第9章 嫉妬とやら
「別に大丈夫だよ…って言ってあげたいところだけど、本当は嫌だった」
そんなの当然だ。嫌じゃないはずがない。
「呪いのせいって分かってても、ヒナと傑がいちゃついてるのを見てイライラしたし腹が立った」
「…うん…」
「最悪な気分だったし、悲しくもなった」
「…うん…ごめん…ね…」
「本当は解呪したら、何も気にして無いみたいに振る舞うつもりだったのに…でもやっぱ無理だね」
「………」
「実際面白く無かったんだよ、目の前でお前達がいちゃついてるの見て。
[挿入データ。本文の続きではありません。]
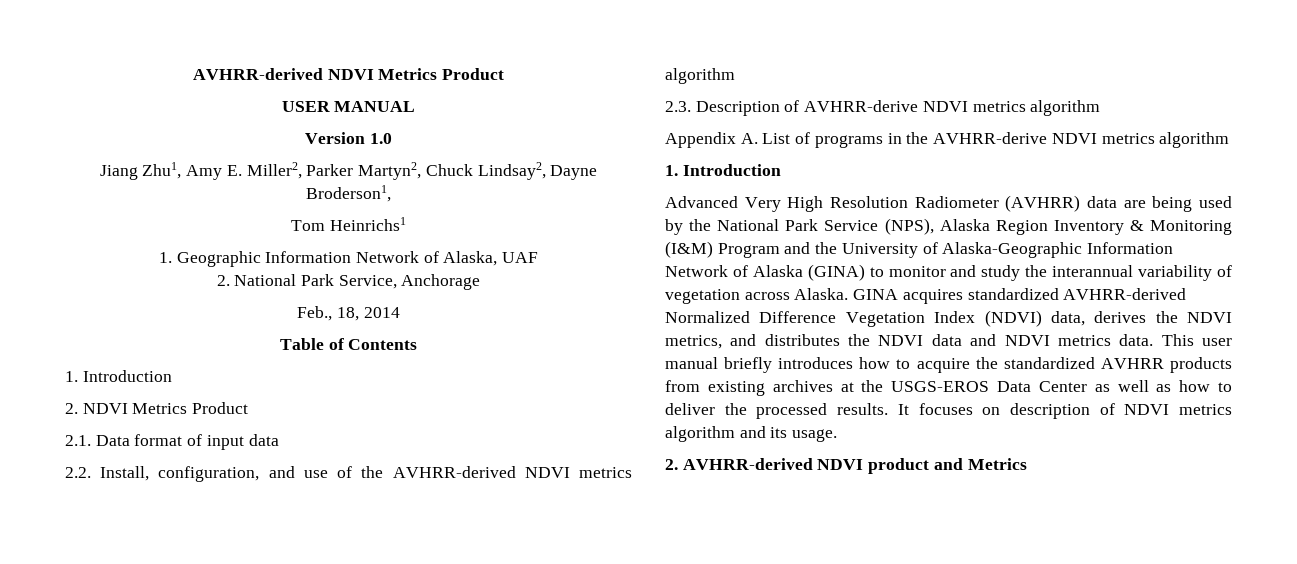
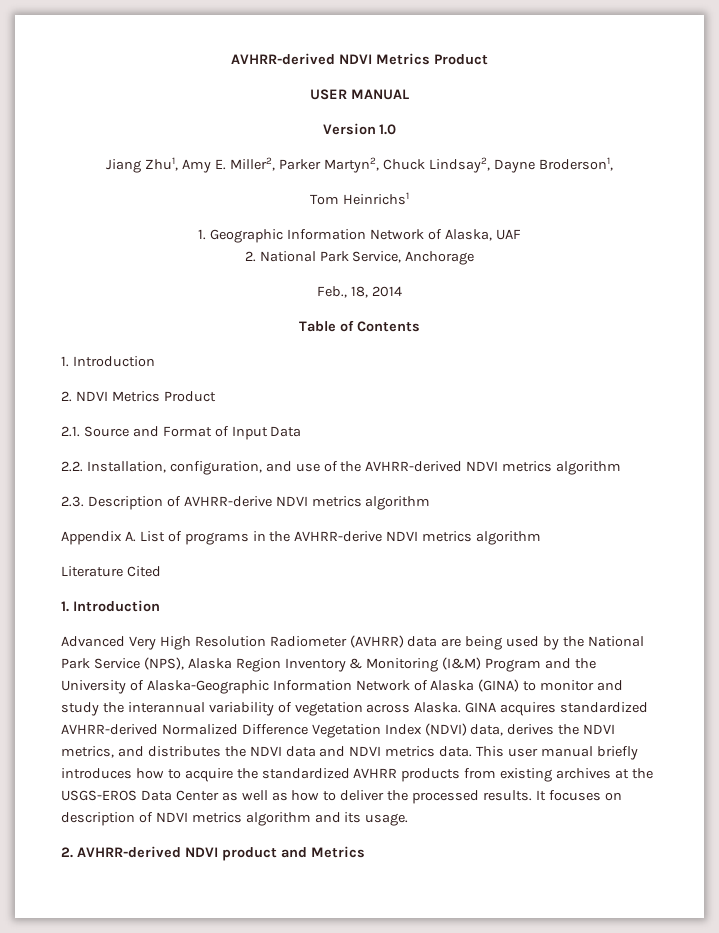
- 2.1. Data format of input data
+ 2.1. Source and Format of Input Data
- 2.2. Install, configuration, and use of the AVHRR-derived NDVI metrics algorithm
+ 2.2. Installation, configuration, and use of the AVHRR-derived NDVI metrics algorithm
+ Literature Cited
ヒナには僕だけを見てほしいのに、何で傑のこと見てるんだよって」
「……悟」
うつむきながら話す悟が、いつもと違いその背中が少し小さく見える。自分の未熟さが憎かった。私があそこで油断しなければ、こんなことにはならなかったし、悟を傷付ける事もなかった。
私は目の前でうつむく悟の目隠しに優しく触れると、それをそっと下ろしていく。
その瞬間、パサリと柔らかな白髪の髪が悟の顔に影を落とし、碧色の瞳が覗き込む。
その色はいつもの明るい空色ではなく…少しばかり暗くそして深い色をしていた。